I am trying to compute the average value over adjacent elements within a matrix, but am stuck getting OpenMP's vectorization to work. As I understand the second nested for-loop, the reduction
clause should ensure that no race conditions occur when writing to elements of next
. However, when compiling the code (I tried auto-vectorization with both GCC GCC 7.3.0 and ICC and OpenMP > 4.5) I get the report: "error: reduction variable "next" must be shared on entry to this OpenMP pragma". Why does this occur when variables are shared by default? How can I fix this issue since adding shared(next)
does not seem to help?
// CODE ABOVE (...)
size_t const width = 100;
size_t const height = 100;
float * restrict next = malloc(sizeof(float)*width*height);
// INITIALIZATION OF 'next' (this works fine)
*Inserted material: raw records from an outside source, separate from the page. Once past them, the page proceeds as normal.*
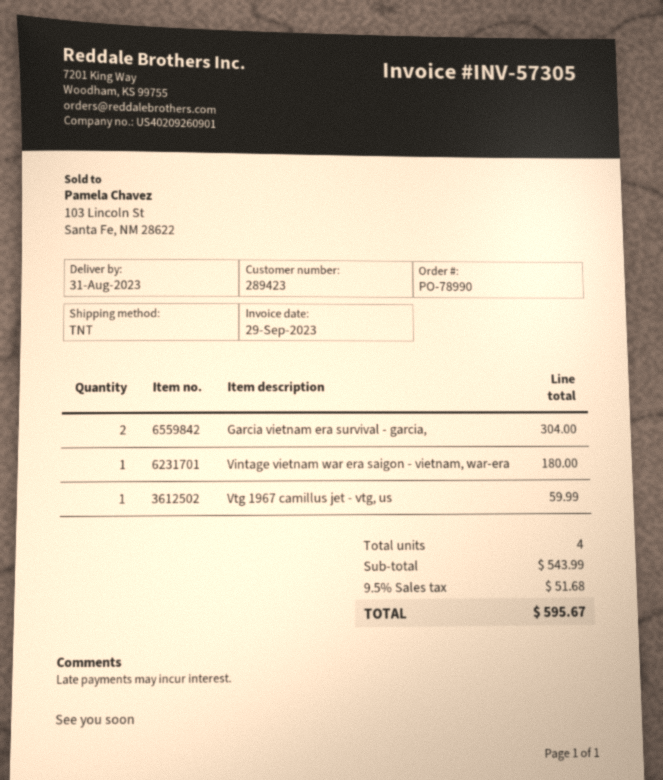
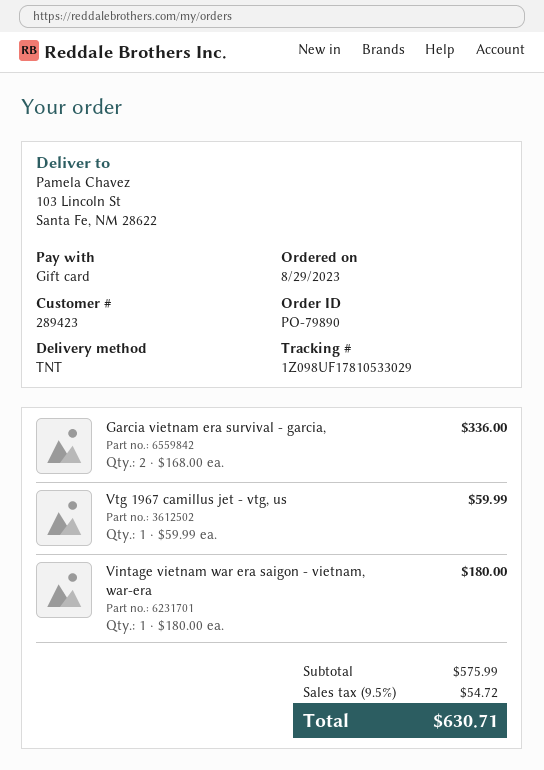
order number: PO-78990 -> PO-79890
Garcia vietnam era survival - garcia,: 2 for 304.00 -> 2 for 336.00
subtotal: 543.99 -> 575.99
tax: 9.5% = 51.68 -> 9.5% = 54.72
total: 595.67 -> 630.71

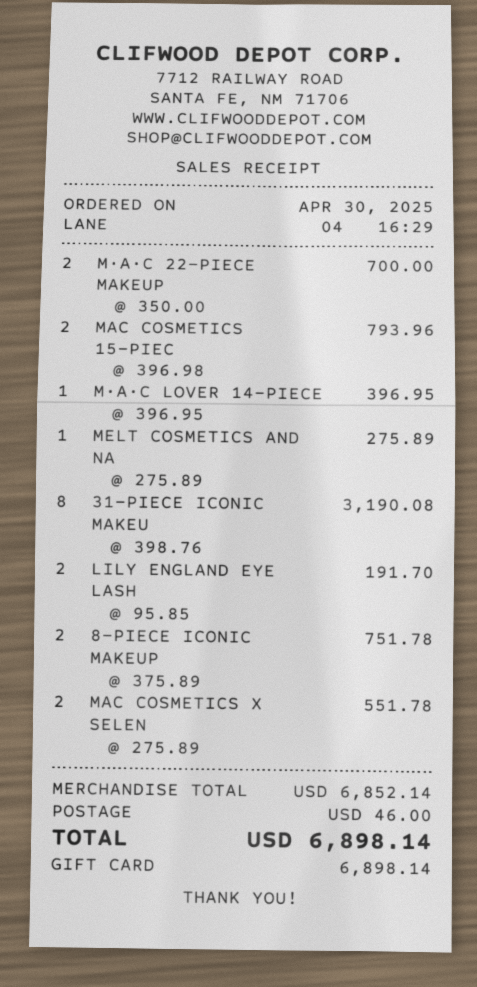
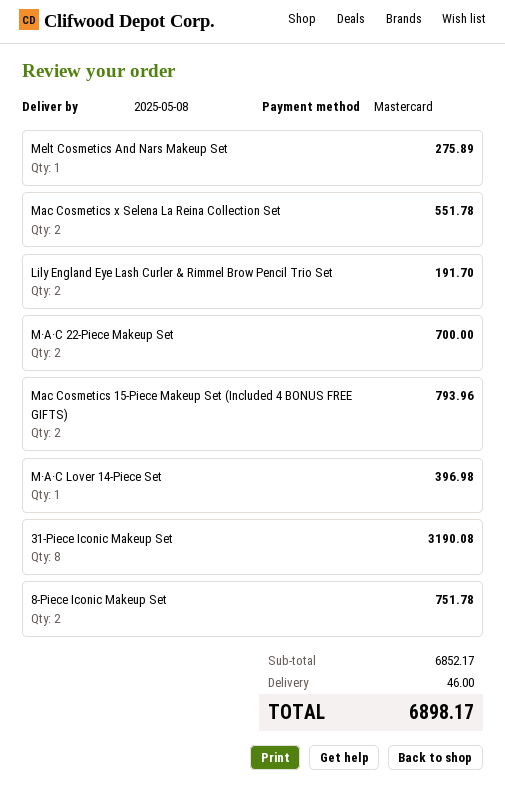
payment method: gift card -> Mastercard
M·A·C LOVER 14-PIECE: 1 for 396.95 -> 1 for 396.98
subtotal: 6852.14 -> 6852.17
total: 6898.14 -> 6898.17

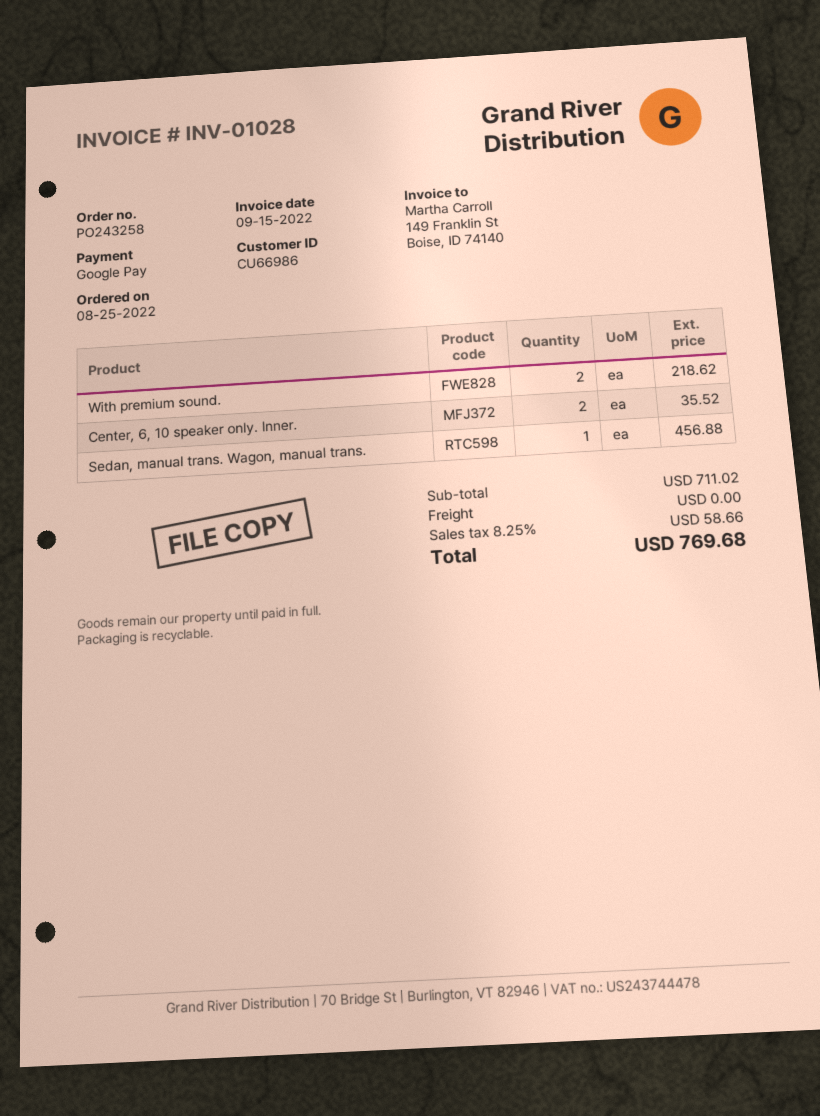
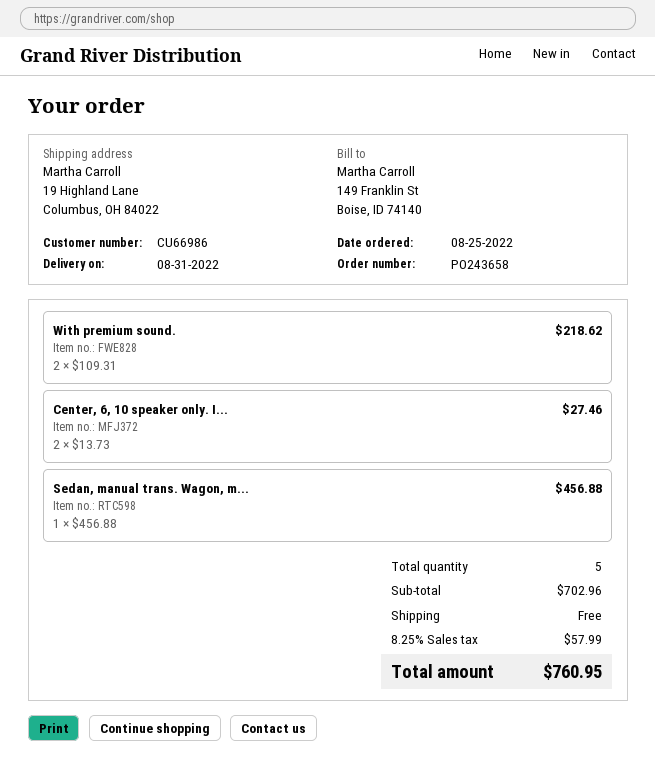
order number: PO243258 -> PO243658
Center, 6, 10 speaker only. Inner.: 2 for 35.52 -> 2 for 27.46
subtotal: 711.02 -> 702.96
tax: 8.25% = 58.66 -> 8.25% = 57.99
total: 769.68 -> 760.95

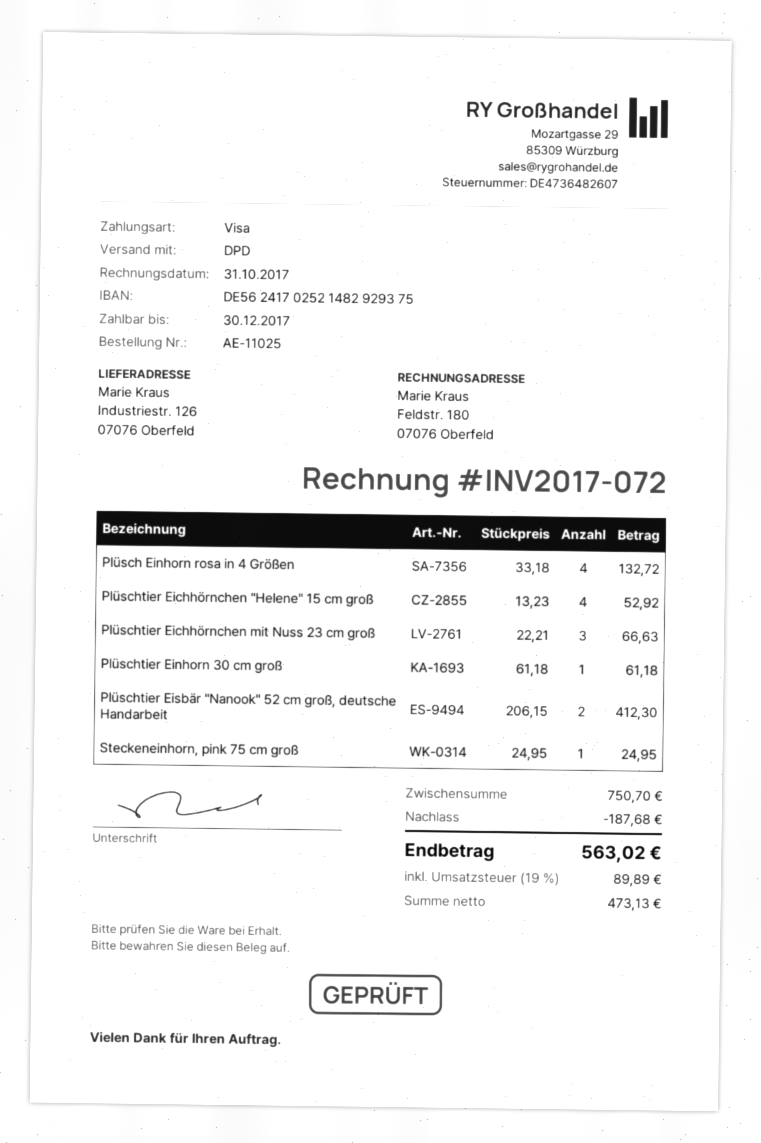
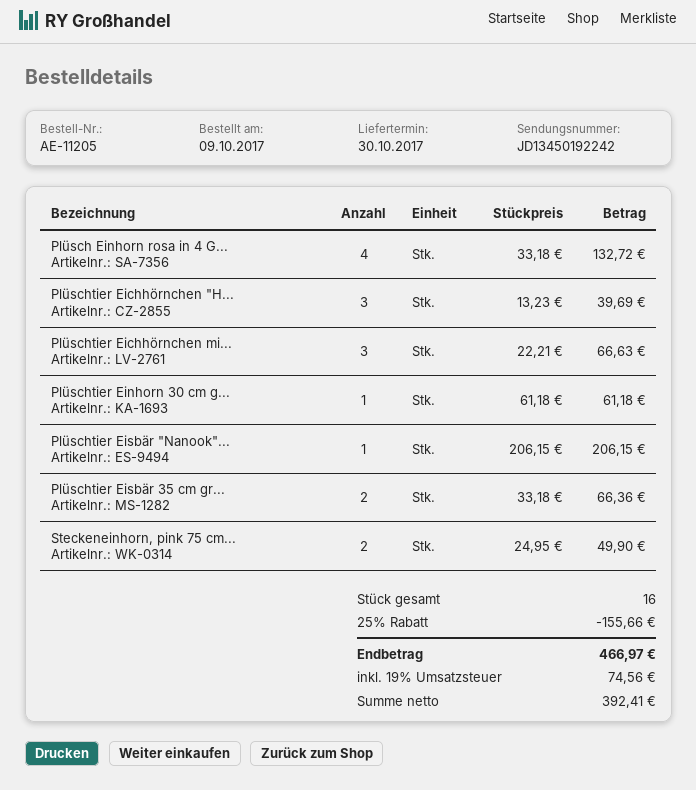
order number: AE-11025 -> AE-11205
Plüschtier Eichhörnchen "Helene" 15 cm groß: 4 x 13.23 = 52.92 -> 3 x 13.23 = 39.69
Plüschtier Eisbär "Nanook" 52 cm groß, deutsche Handarbeit: 2 x 206.15 = 412.30 -> 1 x 206.15 = 206.15
Steckeneinhorn, pink 75 cm groß: 1 x 24.95 = 24.95 -> 2 x 24.95 = 49.90
Plüschtier Eisbär 35 cm gr...: none -> 2 x 33.18 = 66.36
discount: 187.68 -> 155.66
net: 473.13 -> 392.41
tax: 19% = 89.89 -> 19% = 74.56
total: 563.02 -> 466.97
#pragma omp for simd collapse(2)
for(size_t j = 1; j < height-1; j++)
for(size_t i = 1; i < width-1; i++)
next[j*width+i] = 0.0f;
// COMPUTE AVERAGE FOR INNER ELEMENTS
#pragma omp for simd collapse(4) reduction(+:next[0:width*height])
for(size_t j = 1; j < height-1; ++j){
for(size_t i = 1; i < width-1; ++i){
// compute average over adjacent elements
for(size_t _j = 0; _j < 3; _j++) {
for(size_t _i = 0; _i < 3; _i++) {
next[j*width + i] += (1.0 / 9.0) * next[(j-1 +_j)*width + (i-1 + _i)];
}
}
}
}